After the Great Depression of the 1930s and the Second World War, French Canadians turn more to urban centres and jobs in the service sector. Until the 1940s, their economic activities are concentrated in the agricultural, manufacturing and natural resource sectors. Furthermore, in providing guidance to their parishioners, the clergy remains a pillar of Francophone communities until the 1960s, with the decline of religious practice and the closing of religious organizations. This is a turning point for French Canadians, for whom the Church had been at the heart of their community; social and cultural initiatives are now launching independently from the church. At the same time, the state is increasingly intervening in social and community programming as well as in arts and culture. In fact, in the 1960s, public funds begin financing various cultural programs, agencies and organizations, including the CBC, the National Film Board and the Canada Council for the Arts. On a provincial scale, the Ontario Arts Council is established in 1963 and the educational channel TVO is launched in 1970.

Education continues to play a key role in the evolution of French Canadian identity: although the school crisis is over, the claims with regards to schooling in French persist. The Association des enseignants et enseignantes franco-ontariens (“Association of Franco-Ontarian Teachers”) (AEFO) is founded in 1939. Robert Gauthier, the director of French education in Ontario, introduces annual French elementary (1938) and high school (1943) competitions in order to increase school attendance by French Canadians up to the eighth grade. High school education in French is relegated to private institutions; only between 1961 and 1965 does the provincial government adopt several measures granting the right to teach certain subjects in French in public high schools, at the discretion of the principals and the local school boards.

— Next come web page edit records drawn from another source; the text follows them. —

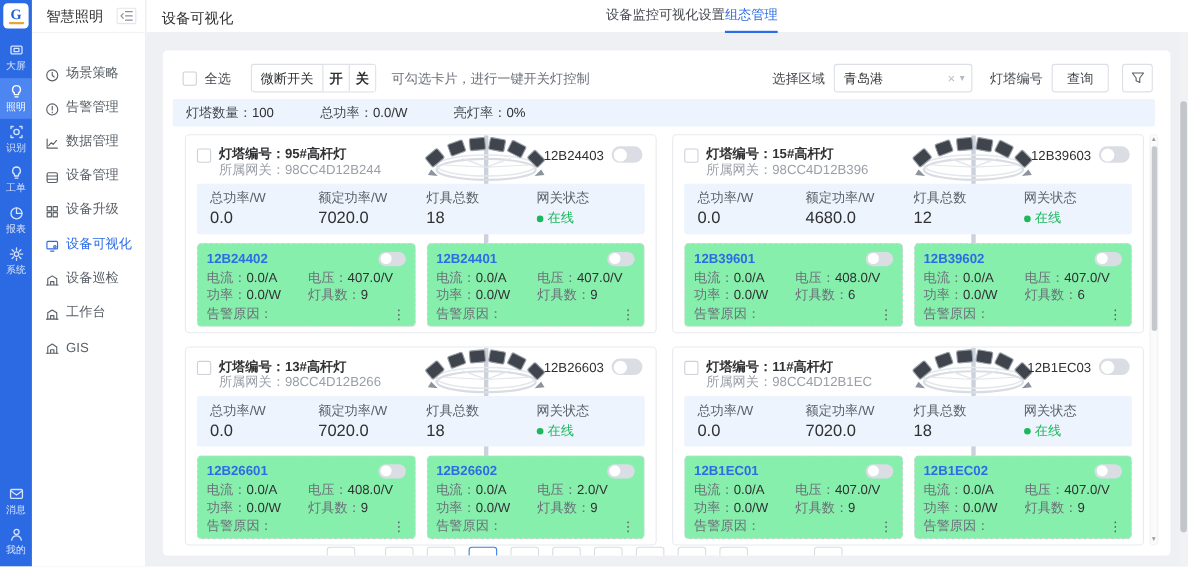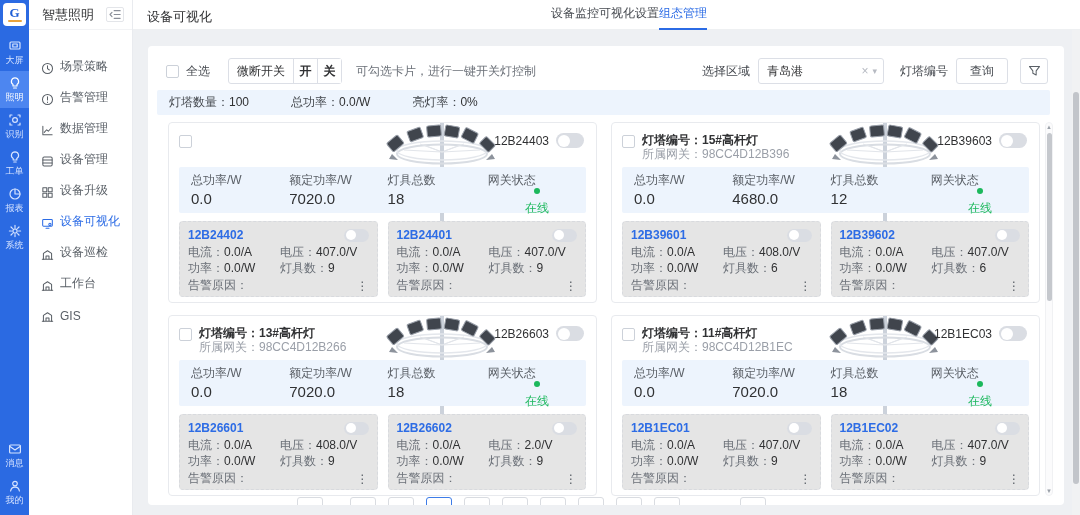"灯塔编号：95#高杆灯" div.ct-block { html: none -> <div> <div><span>灯塔编号：</span><span>95#高杆灯</span></div> <div><span>所属网关：</span><span>98CC4D12B244</span></div> </div> }
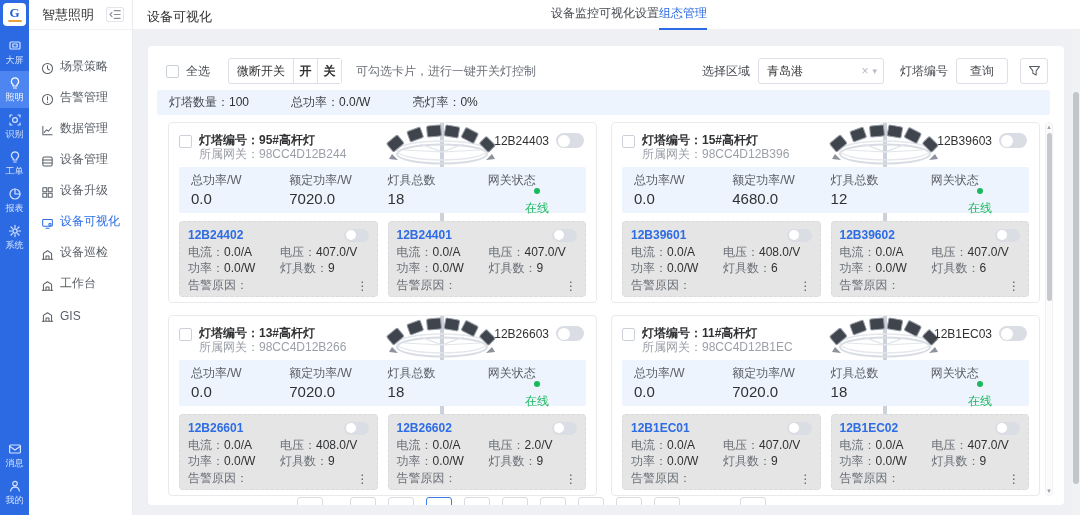"在线" .online { flex-direction: column -> none }
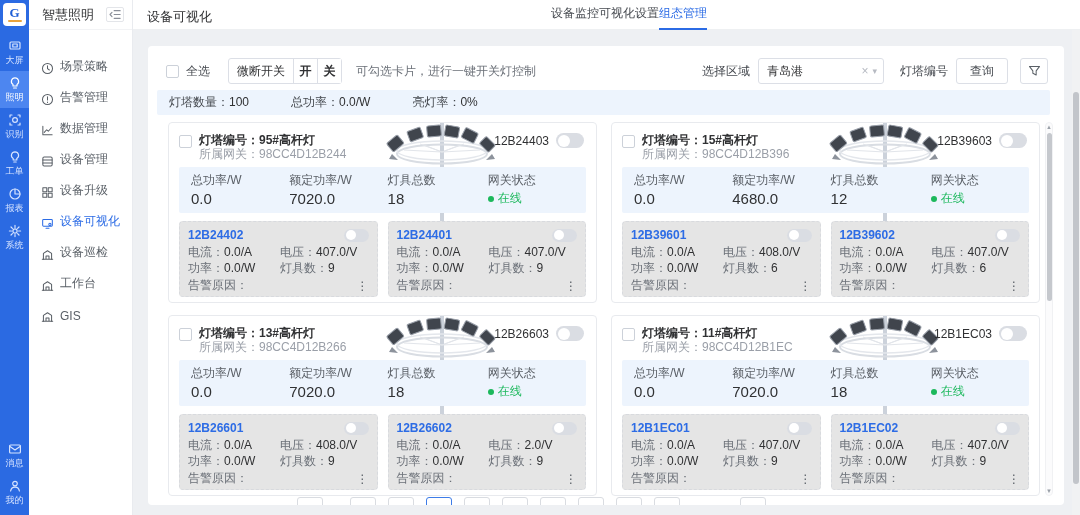"12B24402" .branch { background: #e5e5e5 -> #86efac }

Although the ACFEO as well as affiliate organizations, parents, students and members of the Catholic clergy denounce the lack of public high schools, it is not until 1968 that the government authorizes three options for French instruction: French-language high schools, French-language sections and certain courses offered in French within English schools. In 1968, the State opens and finances the first of several French-language high schools. Such changes to the school system, as well as the policy on bilingualism and related political and social demands profoundly affect French Canadians in Ontario.